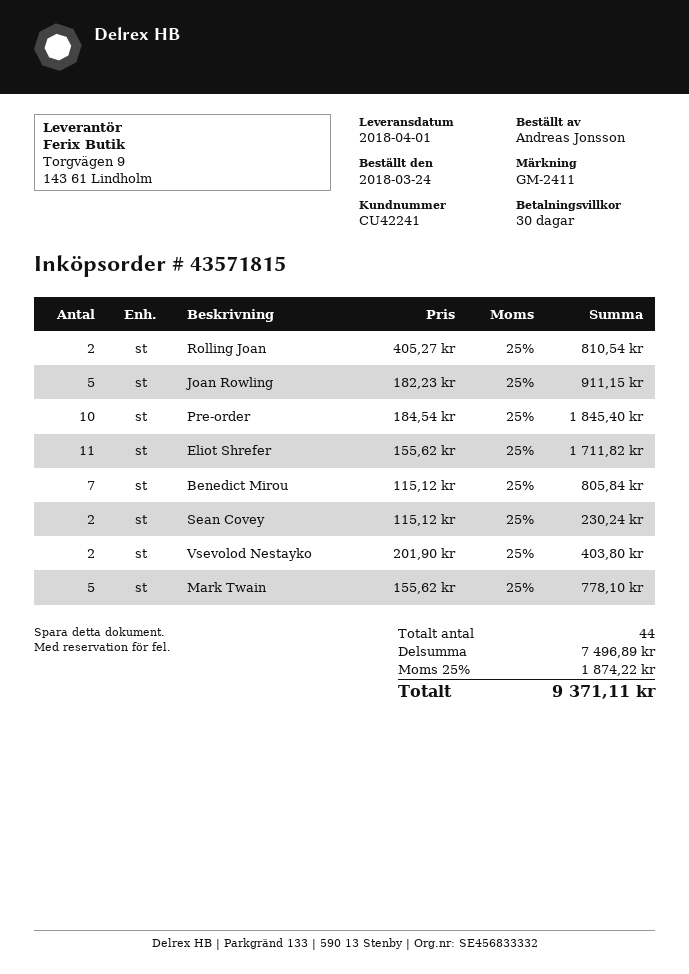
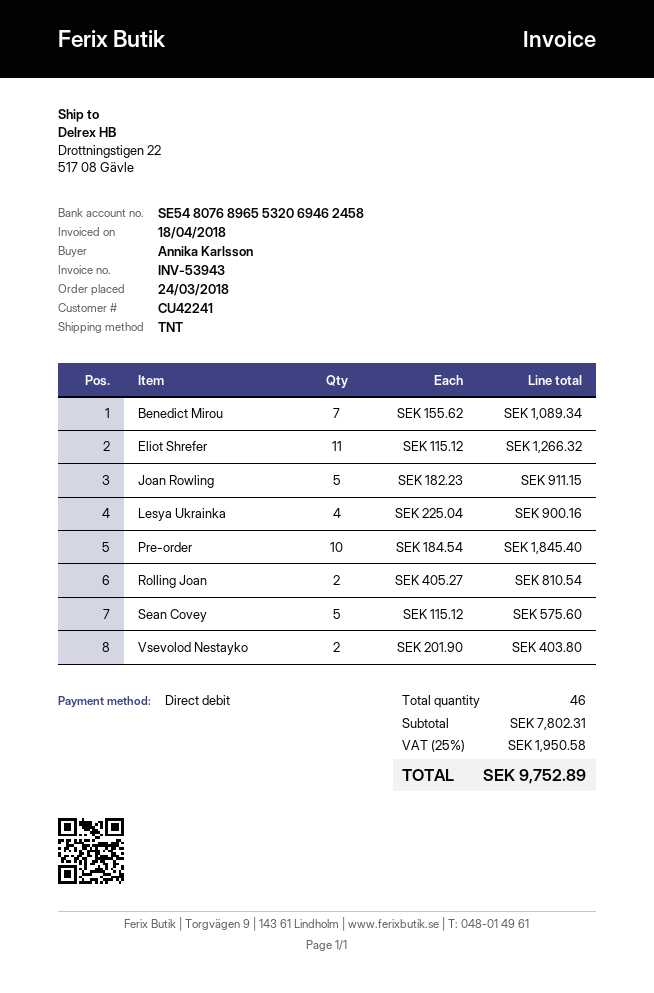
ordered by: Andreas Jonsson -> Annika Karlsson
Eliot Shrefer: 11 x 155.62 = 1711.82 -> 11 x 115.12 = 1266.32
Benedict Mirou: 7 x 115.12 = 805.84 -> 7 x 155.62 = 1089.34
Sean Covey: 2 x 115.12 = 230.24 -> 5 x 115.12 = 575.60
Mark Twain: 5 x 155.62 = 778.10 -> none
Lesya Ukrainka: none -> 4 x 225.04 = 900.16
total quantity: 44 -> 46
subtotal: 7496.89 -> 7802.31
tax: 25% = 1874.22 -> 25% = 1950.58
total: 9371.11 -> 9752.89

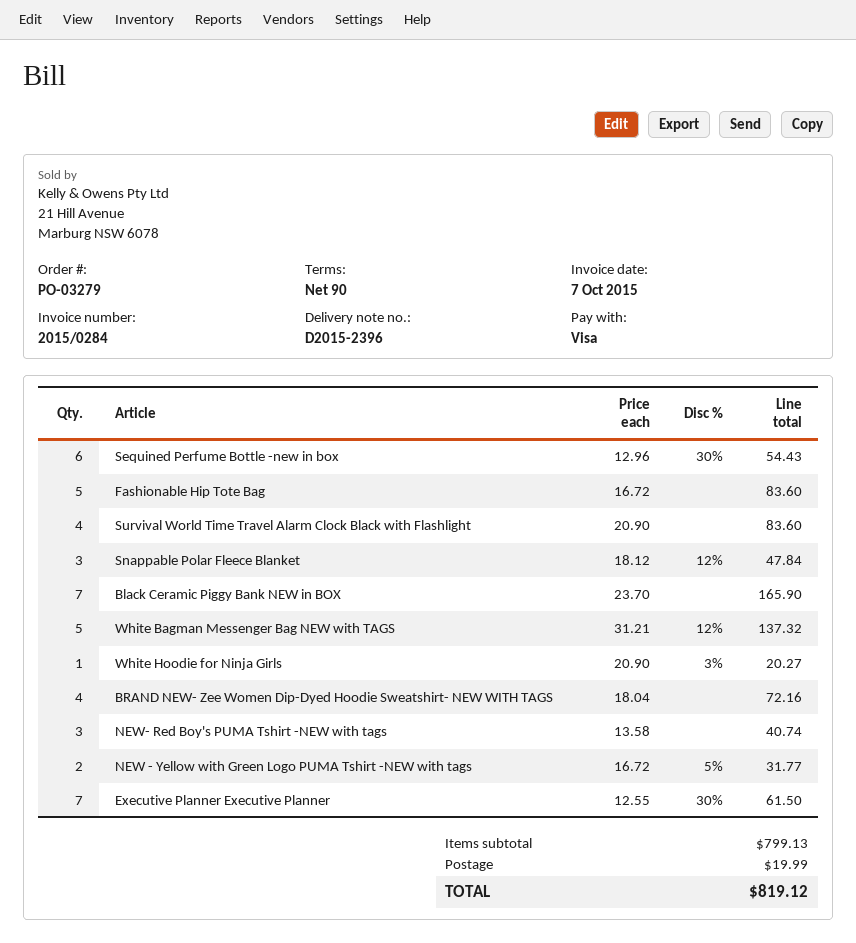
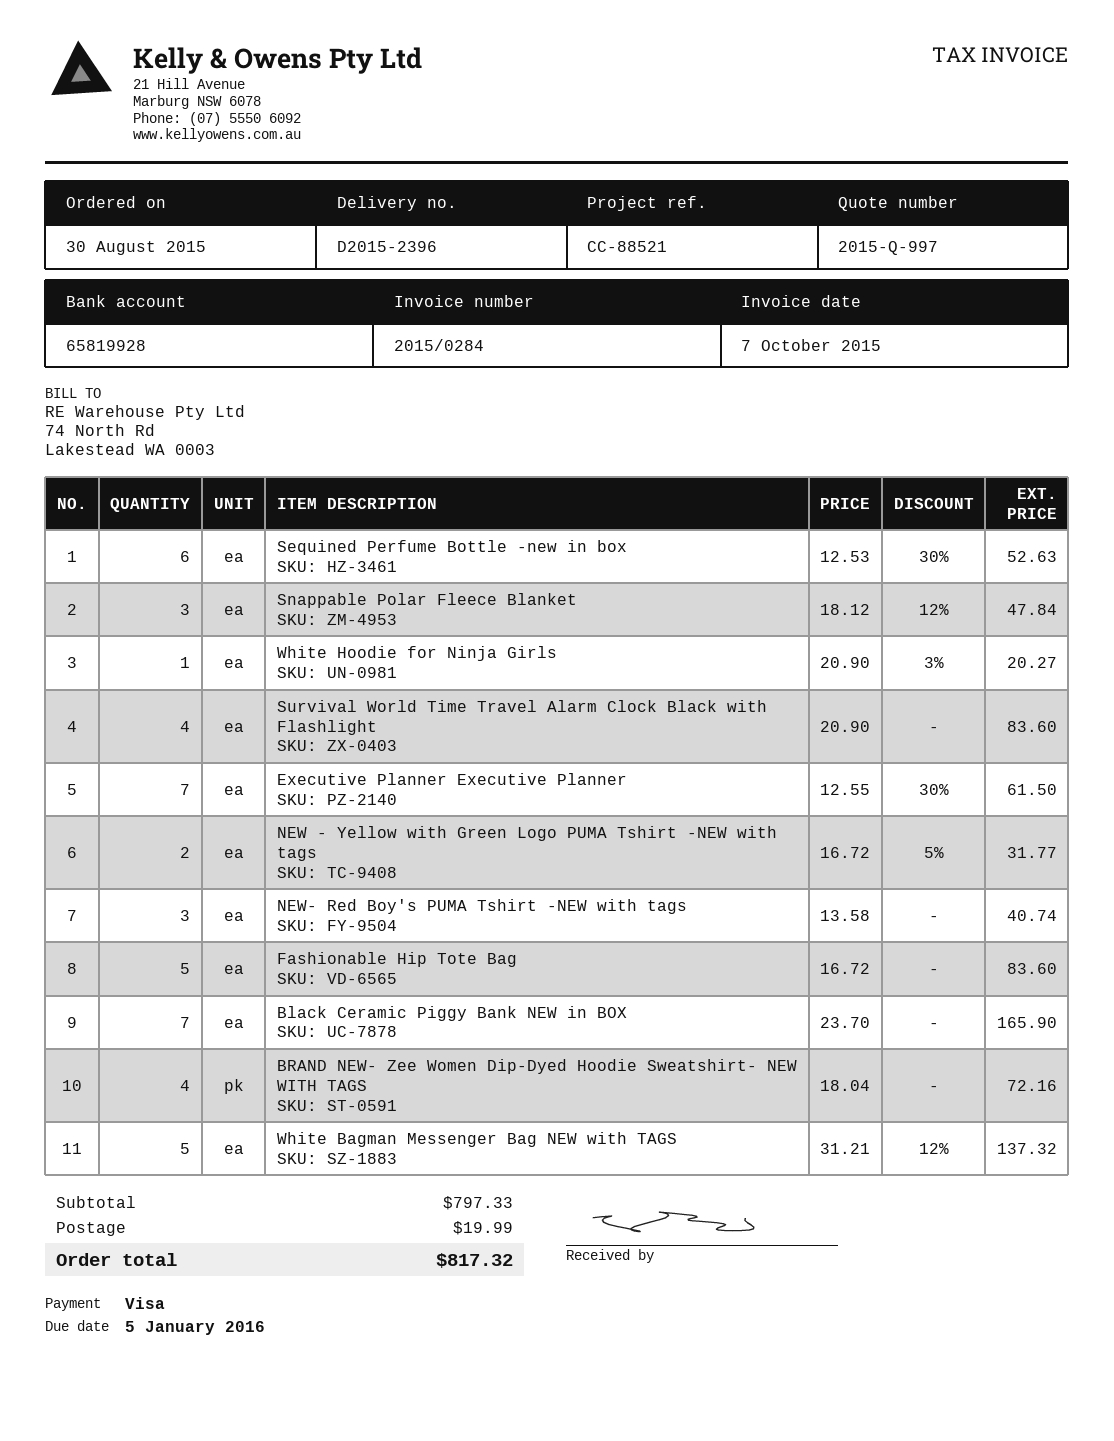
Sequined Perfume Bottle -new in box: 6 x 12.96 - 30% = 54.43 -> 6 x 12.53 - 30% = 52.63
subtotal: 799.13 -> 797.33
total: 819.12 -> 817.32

- - - - -

**What you will do:**
Transcribe every line from the one containing "total: 9371.11 -> 9752.89" to the end of the listing, exactly and exclusively. Do not carry any picture over.

**Written solution:**
total: 9371.11 -> 9752.89

Sequined Perfume Bottle -new in box: 6 x 12.96 - 30% = 54.43 -> 6 x 12.53 - 30% = 52.63
subtotal: 799.13 -> 797.33
total: 819.12 -> 817.32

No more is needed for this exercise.